Este es el artículo 100 de este blog y antes de comenzar con el contenido que se alude en el título, quiero agradecer a todos los que pasáis por aquí, vuestra fidelidad, comentarios y visitas.
Dicho lo cual, hoy quiero dar algunas pautas para controlar la ansiedad que esporádicamente todos sufrimos y que no es sinónimo de patología.

Cuando hablo de que este tipo de sensaciones no son sinónimo de ninguna patología tratable, me refiero a la ansiedad que percibimos en esos momentos en los que nos encontramos inquietos, nerviosos o sencillamente estresados, provocando que nos cueste concentrarnos o incluso dormir.

 La ansiedad puede provocar incapacidad de concentración, acciones compulsivas por parte de quien lo sufre, incapacidad de dormir, estados permanentes de nerviosismos y algunos síntomas nerviosos mas dependiendo del grado de intensidad de la misma.

Esta ansiedad normalmente es provocada por alguna circunstancia puntual como una entrevista de trabajo, una cita importante o cuando lamentablemente nos encontramos en un círculo de duelo por la pérdida de alguien querido, no necesariamente por fallecimiento, sino también por rupturas o despedidas no deseadas.

Técnicas para controlar estados de ansiedad personal
Lo primero que vamos a hacer para controlar nuestro estado de ansiedad es evaluar la intensidad de la misma y para ello vamos a hacer lo siguiente:

1-Primero vamos a detectar el motivo que nos produce la ansiedad.
Hay ocasiones en las que sabemos claramente el motivo, pero en otras debemos acordarnos de la última vez que nos sentimos bien y a raíz de ahí, buscar el problema que nos ha ocasionado la ansiedad que estamos sufriendo.

2-Una vez que sepamos el motivo que nos ha provocado el sentimiento ansioso, vamos a trabajar con un ejercicio sencillo.
Los problemas se ven diferente si los miramos desde un prisma exterior, por lo que vamos a jugar a que somos otra persona, para tratar de determinar el consejo que daríamos a algún amigo que se encontrase en la misma circunstancia.

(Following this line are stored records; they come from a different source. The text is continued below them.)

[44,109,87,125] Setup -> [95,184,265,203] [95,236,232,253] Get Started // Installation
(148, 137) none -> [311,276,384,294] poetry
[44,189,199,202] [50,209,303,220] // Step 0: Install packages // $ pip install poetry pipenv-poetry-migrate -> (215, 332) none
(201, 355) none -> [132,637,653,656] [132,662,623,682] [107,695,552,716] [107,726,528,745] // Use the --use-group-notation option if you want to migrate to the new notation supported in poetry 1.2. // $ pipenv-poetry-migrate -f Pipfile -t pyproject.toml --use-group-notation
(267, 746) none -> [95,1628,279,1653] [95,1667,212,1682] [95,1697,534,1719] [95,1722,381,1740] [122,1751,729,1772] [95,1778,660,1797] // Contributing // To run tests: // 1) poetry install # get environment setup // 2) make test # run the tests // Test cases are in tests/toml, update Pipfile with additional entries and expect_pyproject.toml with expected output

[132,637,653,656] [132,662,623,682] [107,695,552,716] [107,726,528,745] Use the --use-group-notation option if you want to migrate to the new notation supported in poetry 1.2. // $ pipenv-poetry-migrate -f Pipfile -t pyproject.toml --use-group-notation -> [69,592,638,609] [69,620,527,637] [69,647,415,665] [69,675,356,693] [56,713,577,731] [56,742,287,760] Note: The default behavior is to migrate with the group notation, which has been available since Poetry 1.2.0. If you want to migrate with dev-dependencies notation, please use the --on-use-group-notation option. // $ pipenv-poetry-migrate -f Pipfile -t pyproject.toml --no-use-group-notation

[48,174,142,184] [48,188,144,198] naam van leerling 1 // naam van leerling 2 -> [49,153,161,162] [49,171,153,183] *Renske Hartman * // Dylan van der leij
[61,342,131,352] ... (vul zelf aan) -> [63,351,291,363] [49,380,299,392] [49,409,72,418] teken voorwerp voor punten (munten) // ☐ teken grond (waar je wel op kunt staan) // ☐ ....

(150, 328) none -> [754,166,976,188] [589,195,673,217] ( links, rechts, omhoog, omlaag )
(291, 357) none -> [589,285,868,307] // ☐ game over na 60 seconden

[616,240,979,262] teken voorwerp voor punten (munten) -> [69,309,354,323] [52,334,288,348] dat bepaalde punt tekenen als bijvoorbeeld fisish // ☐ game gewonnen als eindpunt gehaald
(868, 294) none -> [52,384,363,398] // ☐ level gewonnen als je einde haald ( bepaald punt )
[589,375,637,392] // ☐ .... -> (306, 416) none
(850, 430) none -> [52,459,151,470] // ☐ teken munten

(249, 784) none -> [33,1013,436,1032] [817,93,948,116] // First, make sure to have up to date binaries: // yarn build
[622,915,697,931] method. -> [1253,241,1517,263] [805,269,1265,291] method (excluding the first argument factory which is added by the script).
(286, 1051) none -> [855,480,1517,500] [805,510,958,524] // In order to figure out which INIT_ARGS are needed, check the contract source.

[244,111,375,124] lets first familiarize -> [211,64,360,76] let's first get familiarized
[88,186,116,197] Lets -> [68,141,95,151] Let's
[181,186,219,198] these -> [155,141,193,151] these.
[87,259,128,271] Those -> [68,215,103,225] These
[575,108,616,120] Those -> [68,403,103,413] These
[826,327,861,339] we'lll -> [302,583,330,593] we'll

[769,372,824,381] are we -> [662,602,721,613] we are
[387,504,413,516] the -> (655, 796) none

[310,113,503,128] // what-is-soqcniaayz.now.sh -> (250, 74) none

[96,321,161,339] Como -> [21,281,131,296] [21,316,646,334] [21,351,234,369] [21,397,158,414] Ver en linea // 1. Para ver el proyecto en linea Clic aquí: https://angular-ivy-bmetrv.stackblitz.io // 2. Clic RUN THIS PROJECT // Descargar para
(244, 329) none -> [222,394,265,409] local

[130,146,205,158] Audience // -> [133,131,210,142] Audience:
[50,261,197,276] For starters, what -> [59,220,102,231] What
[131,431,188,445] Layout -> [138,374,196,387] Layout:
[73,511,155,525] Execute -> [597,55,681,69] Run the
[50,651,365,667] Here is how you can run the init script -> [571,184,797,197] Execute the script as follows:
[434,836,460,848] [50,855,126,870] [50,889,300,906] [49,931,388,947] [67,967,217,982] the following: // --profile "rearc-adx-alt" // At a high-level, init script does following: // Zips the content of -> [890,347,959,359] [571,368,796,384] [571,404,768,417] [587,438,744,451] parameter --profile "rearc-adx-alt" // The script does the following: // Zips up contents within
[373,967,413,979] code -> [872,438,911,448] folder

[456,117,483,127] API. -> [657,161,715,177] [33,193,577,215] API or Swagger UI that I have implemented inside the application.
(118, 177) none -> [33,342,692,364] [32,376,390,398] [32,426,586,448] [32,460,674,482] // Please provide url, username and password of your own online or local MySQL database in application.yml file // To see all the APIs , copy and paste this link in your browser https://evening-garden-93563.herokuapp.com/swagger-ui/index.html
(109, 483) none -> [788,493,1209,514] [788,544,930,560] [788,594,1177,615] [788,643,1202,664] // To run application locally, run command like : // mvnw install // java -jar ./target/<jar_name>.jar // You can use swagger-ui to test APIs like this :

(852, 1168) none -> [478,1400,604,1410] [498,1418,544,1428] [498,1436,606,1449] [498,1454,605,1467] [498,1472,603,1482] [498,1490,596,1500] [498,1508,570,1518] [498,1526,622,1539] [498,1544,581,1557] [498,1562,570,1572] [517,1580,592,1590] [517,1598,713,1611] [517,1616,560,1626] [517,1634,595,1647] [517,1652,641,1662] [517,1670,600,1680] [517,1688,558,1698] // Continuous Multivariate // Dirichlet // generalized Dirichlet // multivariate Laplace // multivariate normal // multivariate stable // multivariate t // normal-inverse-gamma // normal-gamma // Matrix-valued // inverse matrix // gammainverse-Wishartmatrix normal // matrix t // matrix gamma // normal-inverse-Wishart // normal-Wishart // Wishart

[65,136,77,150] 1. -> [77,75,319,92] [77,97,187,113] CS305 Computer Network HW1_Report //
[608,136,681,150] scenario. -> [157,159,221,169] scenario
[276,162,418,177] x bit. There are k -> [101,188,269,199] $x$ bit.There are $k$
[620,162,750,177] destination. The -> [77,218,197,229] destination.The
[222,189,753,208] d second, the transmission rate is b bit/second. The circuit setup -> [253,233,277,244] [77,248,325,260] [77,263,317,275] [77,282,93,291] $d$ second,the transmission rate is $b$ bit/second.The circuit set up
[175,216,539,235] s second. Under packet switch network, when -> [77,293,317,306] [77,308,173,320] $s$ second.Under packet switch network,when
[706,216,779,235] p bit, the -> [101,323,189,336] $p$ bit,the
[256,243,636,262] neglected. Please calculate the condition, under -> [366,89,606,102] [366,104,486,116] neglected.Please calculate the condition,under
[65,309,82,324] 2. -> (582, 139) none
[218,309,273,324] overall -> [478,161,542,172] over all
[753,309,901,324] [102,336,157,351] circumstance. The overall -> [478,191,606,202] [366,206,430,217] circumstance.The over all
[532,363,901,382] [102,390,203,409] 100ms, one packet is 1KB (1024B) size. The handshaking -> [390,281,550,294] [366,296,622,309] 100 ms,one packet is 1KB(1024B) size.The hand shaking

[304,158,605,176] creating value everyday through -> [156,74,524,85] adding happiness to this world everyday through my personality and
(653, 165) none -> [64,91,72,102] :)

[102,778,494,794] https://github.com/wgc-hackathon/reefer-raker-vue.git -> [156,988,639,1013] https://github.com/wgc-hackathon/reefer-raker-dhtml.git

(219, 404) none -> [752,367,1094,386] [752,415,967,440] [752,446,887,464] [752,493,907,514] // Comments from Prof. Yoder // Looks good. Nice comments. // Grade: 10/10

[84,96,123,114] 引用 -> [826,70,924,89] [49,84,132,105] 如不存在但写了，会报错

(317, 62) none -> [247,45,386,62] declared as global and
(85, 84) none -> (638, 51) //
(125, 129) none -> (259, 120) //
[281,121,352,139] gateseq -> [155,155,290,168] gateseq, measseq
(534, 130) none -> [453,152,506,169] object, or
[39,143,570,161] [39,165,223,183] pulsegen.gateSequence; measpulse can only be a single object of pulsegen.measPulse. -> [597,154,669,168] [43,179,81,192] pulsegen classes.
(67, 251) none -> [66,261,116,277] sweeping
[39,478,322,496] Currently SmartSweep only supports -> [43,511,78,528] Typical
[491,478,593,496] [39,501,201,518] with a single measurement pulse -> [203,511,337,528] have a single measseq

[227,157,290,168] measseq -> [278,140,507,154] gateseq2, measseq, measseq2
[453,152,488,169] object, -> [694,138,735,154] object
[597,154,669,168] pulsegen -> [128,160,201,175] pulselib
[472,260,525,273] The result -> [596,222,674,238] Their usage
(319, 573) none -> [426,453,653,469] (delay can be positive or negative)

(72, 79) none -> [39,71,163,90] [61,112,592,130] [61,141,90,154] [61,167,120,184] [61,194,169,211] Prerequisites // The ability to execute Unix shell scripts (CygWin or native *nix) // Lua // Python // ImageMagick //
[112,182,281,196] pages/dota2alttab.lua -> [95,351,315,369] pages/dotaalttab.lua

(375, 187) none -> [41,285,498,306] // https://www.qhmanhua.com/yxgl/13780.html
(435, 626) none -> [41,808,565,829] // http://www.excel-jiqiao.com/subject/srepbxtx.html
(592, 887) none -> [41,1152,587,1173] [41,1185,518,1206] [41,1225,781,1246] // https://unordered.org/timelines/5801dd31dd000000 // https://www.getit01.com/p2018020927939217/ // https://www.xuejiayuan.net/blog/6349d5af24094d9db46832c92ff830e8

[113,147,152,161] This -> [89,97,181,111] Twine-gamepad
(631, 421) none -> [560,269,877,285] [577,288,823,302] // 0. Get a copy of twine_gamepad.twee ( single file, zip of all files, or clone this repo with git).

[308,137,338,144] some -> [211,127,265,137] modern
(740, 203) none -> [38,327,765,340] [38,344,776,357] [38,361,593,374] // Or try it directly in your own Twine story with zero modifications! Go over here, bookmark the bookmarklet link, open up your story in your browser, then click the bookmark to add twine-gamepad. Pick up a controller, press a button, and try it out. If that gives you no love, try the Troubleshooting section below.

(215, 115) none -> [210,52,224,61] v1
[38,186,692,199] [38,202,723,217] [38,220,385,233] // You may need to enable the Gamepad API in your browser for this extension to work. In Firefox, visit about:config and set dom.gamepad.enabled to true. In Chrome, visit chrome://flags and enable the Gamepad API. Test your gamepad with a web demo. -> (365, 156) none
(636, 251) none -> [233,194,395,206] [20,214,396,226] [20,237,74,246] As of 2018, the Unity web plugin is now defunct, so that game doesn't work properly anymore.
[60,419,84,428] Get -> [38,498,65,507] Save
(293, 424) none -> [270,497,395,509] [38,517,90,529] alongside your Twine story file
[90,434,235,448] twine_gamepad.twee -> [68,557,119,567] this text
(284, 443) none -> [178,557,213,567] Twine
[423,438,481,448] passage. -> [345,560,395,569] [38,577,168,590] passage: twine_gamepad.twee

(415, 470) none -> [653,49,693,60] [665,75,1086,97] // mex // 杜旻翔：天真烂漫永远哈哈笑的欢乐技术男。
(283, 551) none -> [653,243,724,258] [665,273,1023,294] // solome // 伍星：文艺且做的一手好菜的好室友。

El mejor remedio, está dentro de uno mismo, por lo que es muy práctico plantearnos el problema como si fuese de otro y a raíz de ahí, buscar los consejos y soluciones que daríamos a terceros.

3-Si el punto anterior no funciona, podemos probar con otro ejercicio práctico, que consiste en simular que el hecho problemático no ha ocurrido. ¿Cómo te sentirías?, ¿Serías capaz de mantener otro estado anímico?...

Si cualquiera de las respuestas a estas preguntas es negativa, hemos confundido el problema que nos provoca ansiedad, por lo que en este caso debemos volver al punto número uno, para tratar de determinar el detonante de nuestra ansiedad.

SI por el contrario, encontramos respuestas positivas, debemos trabajar en el problema y encontrar soluciones prácticas que en el caso del duelo, no incluyan devolver a esa persona.

Por experiencia diré, que el mejor tratamiento para superar una pérdida es exclusivamente profesional, ya que el ser humano no tienen mucha capacidad para superar depresiones por fallecimientos cercanos, así que si este es tu caso, no desesperes porque acabarás superándolo.

Con este artículo, espero ayudaros a superar estados de ansiedad momentáneos.

Como siempre me despido, esperando haber sido de utilidad.